Multiscale Spatio-Temporal Data

Spatial Change of Support:

Figure 1: In (a) we display the boundaries of the community districts in New York City. In (b) we display the boundaries of the census tracts in New York City. ACS produces estimates of key demographics by census tracts, but not by community districts. The key problem is to use the census tract based estimates to produce estimates defined on community districts.

Our methodology is motivated by the American Community Survey (ACS): An ongoing survey administered by the U.S. Census Bureau that provides timely information on several key demographic variables. The ACS produces 1-year, 3-year, and 5-year “period-estimates,” and corresponding margins of errors over different regions (e.g., census tracts, counties, states, etc.). By period-estimate we mean that the estimate was compiled using confidential micro-data recorded within a given time-period.

Although ACS provides data over many different geographies (e.g., census tracts, counties, states, etc.), it is often of interest to data users to be able to specify their own geography. For example, the Department of City Planning (DCP) in New York City uses ACS period estimates of poverty, and would like to visualize these estimates defined on community districts (see Figure 1). However, ACS doesn't provide estimates on community districts, and hence, the DCP is forced to visualize ACS period-estimates on census tracts (see Figure 2). This general problem is known as spatial change of support (COS).

Figure 2: In (a) we display 2012 ACS 5-year period estimates (defined on census tracts) of the number of individuals that lie below the poverty threshold; in (b) the corresponding ACS survey variance is plotted. In (c), we plot the posterior mean (using the methodology from Bradley et al. (2014)) of the number of individuals that lie below the poverty threshold by community districts; in (d) we provide the corresponding posterior variance.

To solve this problem, we provide many methodological developments, and for those interested I suggest reading our paper Bradley et al. (2014) for the details.
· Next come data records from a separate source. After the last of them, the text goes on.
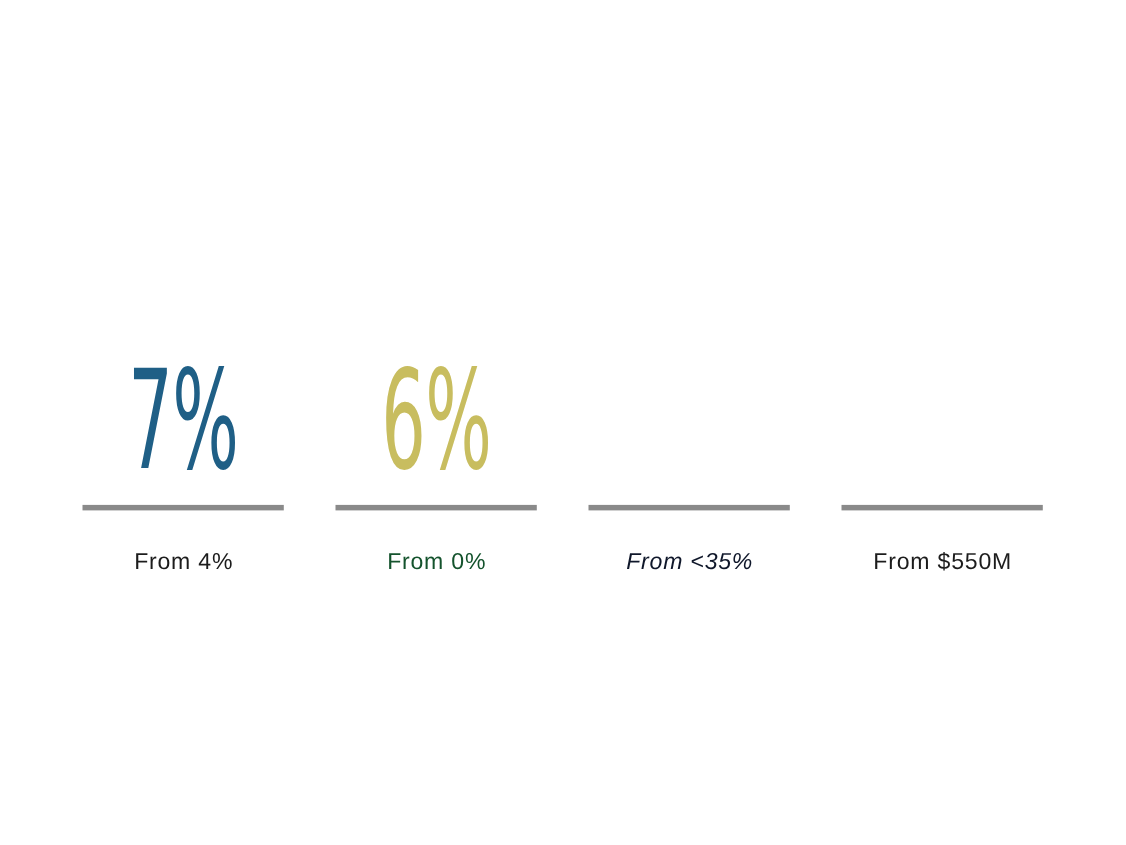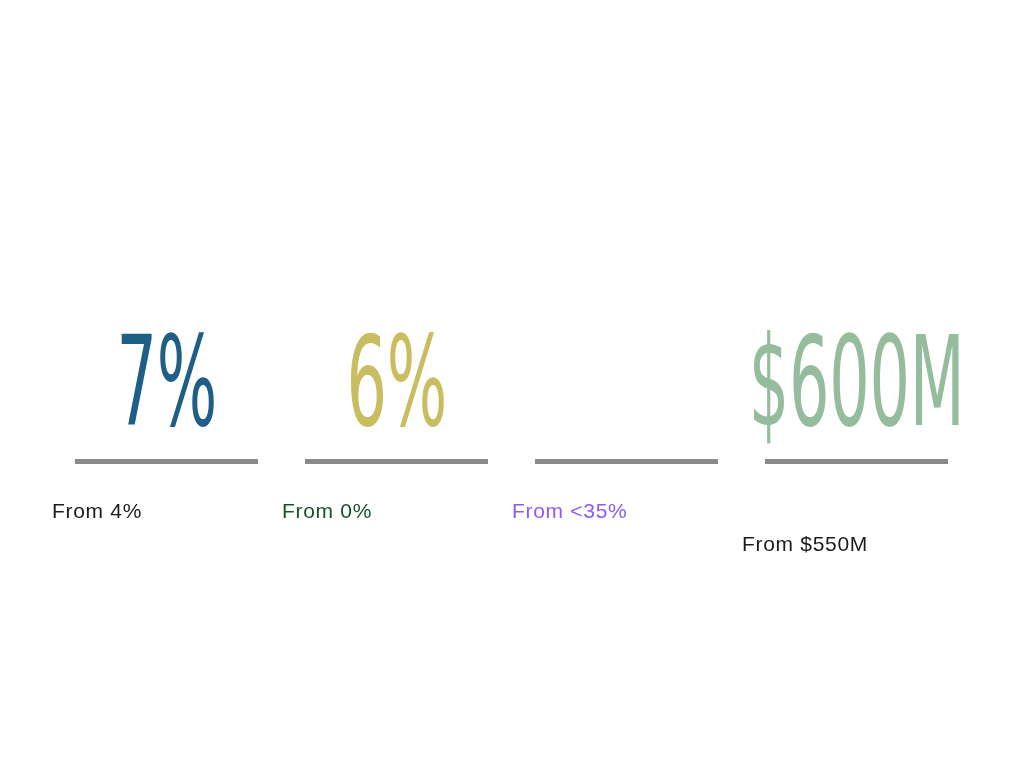--- a/index.html
+++ b/index.html
@@ -115,9 +115,6 @@
   </div>
 
   <div class="stat-card">
-    <div class="stat-value-wrap">
-      <span class="stat-value" style="color: rgb(149, 188, 156);">$600M</span>
-    </div>
     <div class="stat-rule" style="background: rgb(138, 138, 138);"></div>
     <div class="stat-caption" style="color: rgb(28, 28, 28); margin-top: 33px;">From $550M</div>
   </div>

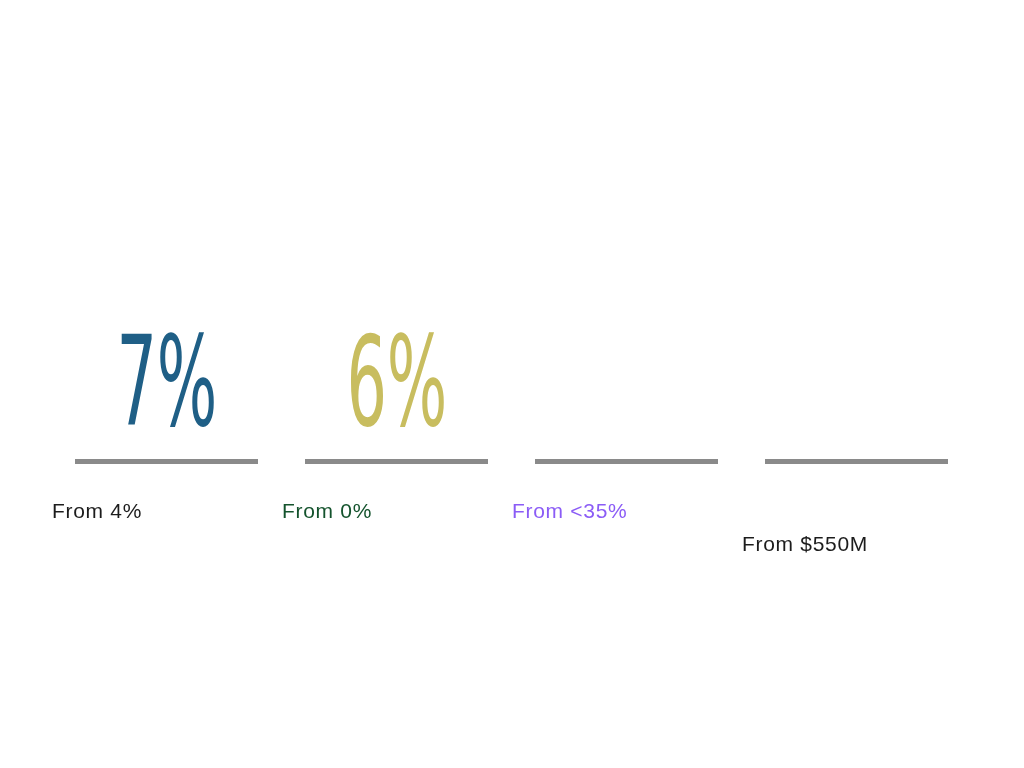--- a/index.html
+++ b/index.html
@@ -80,6 +80,7 @@
     left: 0;
     top: 499px;
     width: 230px;
+    text-align: center;
     font-family: "Liberation Sans", sans-serif;
     font-size: 21px;
     font-weight: 300;

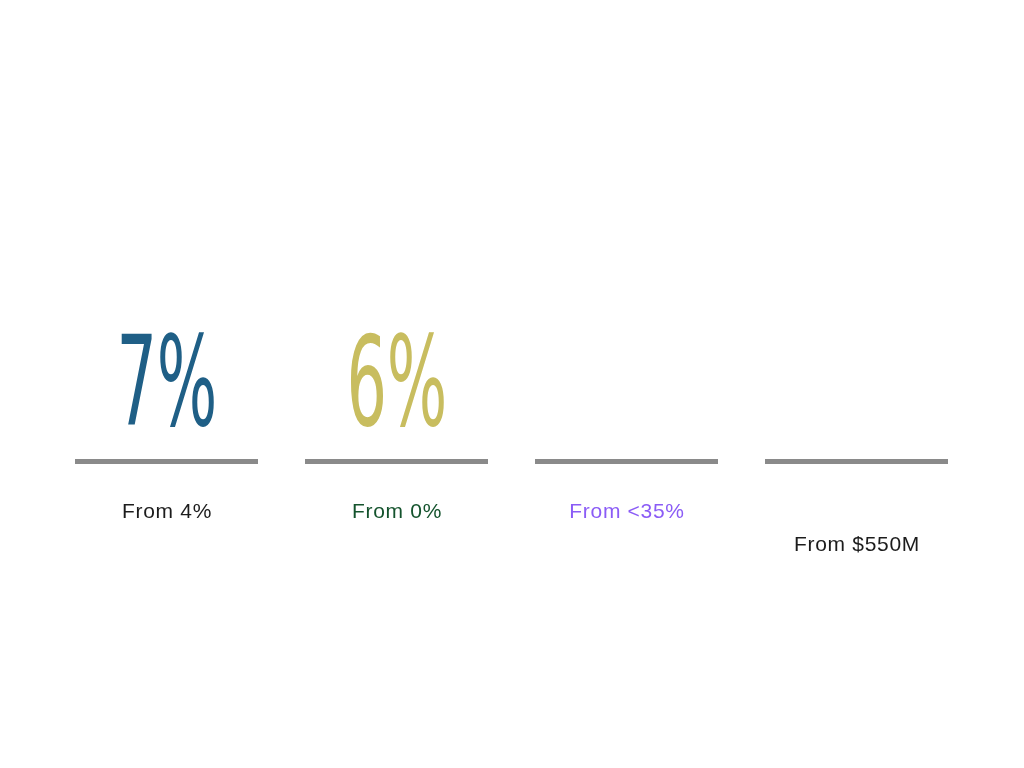--- a/index.html
+++ b/index.html
@@ -112,7 +112,7 @@
 
   <div class="stat-card">
     <div class="stat-rule" style="background: rgb(138, 138, 138);"></div>
-    <div class="stat-caption" style="color: #8b5cf6;">From &lt;35%</div>
+    <div class="stat-caption" style="color: #0f172a; font-style: italic;">From &lt;35%</div>
   </div>
 
   <div class="stat-card">

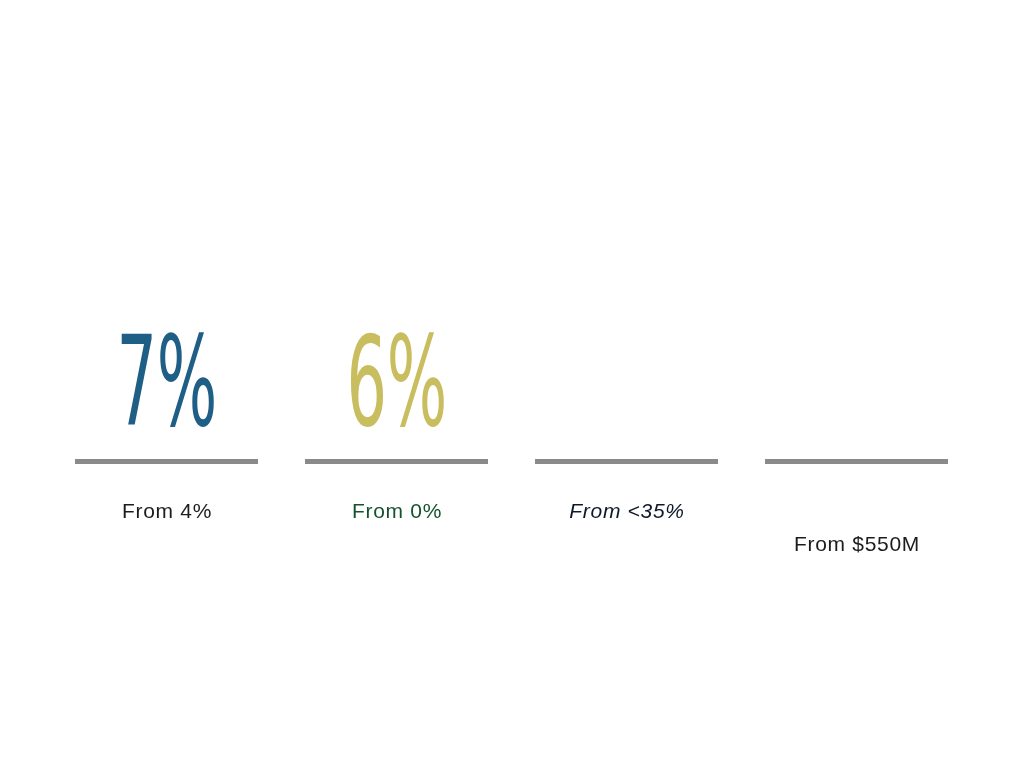--- a/index.html
+++ b/index.html
@@ -117,7 +117,7 @@
 
   <div class="stat-card">
     <div class="stat-rule" style="background: rgb(138, 138, 138);"></div>
-    <div class="stat-caption" style="color: rgb(28, 28, 28); margin-top: 33px;">From $550M</div>
+    <div class="stat-caption" style="color: rgb(28, 28, 28);">From $550M</div>
   </div>
 
 </div>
To quickly summarize, these methodological advances include a novel parameter model to define spatial covariances, a way to incorporate ACS estimates of the survey variance, and a way to allow for efficient computation. These technical details are innovative, and lead to substantial improvements over alternative approaches (see Section 3 of Bradley et al. (2014)). Using the technology in Bradley et al. (2014) we are able to estimate of the number of individuals that lie below the poverty level by community districts; See Figure 2. We also provide associated measures of uncertainty in Figure 2(d).

Article:

News Articles:

Data:

Space-Time Change of Support Software:

A Criterion for Spatial Aggregation Error:

For a given variable, what spatial support should a data-user perform inference on? This is known as “regionalization” (Openshaw, 1977), and the answer to this inferential question is intimately related to the modifiable areal unit problem (MAUP).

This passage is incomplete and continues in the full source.